> EXERCISE GOAL
Write the data out again in full, with no departure from the original.

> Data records
════════

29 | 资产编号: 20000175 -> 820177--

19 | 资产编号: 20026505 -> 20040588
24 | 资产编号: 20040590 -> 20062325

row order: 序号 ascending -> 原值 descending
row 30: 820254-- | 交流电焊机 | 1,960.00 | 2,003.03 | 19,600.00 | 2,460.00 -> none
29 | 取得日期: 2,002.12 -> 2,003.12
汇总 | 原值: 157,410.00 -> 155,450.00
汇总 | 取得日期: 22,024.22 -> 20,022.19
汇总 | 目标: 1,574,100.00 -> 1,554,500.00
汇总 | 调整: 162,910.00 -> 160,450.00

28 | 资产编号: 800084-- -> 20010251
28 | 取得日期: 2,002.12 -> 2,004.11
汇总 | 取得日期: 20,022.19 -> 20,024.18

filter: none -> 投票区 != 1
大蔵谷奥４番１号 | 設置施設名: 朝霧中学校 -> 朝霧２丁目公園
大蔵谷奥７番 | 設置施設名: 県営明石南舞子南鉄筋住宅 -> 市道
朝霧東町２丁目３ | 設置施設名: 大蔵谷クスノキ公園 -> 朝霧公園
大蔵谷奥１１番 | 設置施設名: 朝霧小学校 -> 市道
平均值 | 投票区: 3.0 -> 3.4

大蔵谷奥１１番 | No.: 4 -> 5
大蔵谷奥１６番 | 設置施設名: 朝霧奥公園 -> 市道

════════

> RESULT
29 | 资产编号: 20000175 -> 820177--

19 | 资产编号: 20026505 -> 20040588
24 | 资产编号: 20040590 -> 20062325

row order: 序号 ascending -> 原值 descending
row 30: 820254-- | 交流电焊机 | 1,960.00 | 2,003.03 | 19,600.00 | 2,460.00 -> none
29 | 取得日期: 2,002.12 -> 2,003.12
汇总 | 原值: 157,410.00 -> 155,450.00
汇总 | 取得日期: 22,024.22 -> 20,022.19
汇总 | 目标: 1,574,100.00 -> 1,554,500.00
汇总 | 调整: 162,910.00 -> 160,450.00

28 | 资产编号: 800084-- -> 20010251
28 | 取得日期: 2,002.12 -> 2,004.11
汇总 | 取得日期: 20,022.19 -> 20,024.18

filter: none -> 投票区 != 1
大蔵谷奥４番１号 | 設置施設名: 朝霧中学校 -> 朝霧２丁目公園
大蔵谷奥７番 | 設置施設名: 県営明石南舞子南鉄筋住宅 -> 市道
朝霧東町２丁目３ | 設置施設名: 大蔵谷クスノキ公園 -> 朝霧公園
大蔵谷奥１１番 | 設置施設名: 朝霧小学校 -> 市道
平均值 | 投票区: 3.0 -> 3.4

大蔵谷奥１１番 | No.: 4 -> 5
大蔵谷奥１６番 | 設置施設名: 朝霧奥公園 -> 市道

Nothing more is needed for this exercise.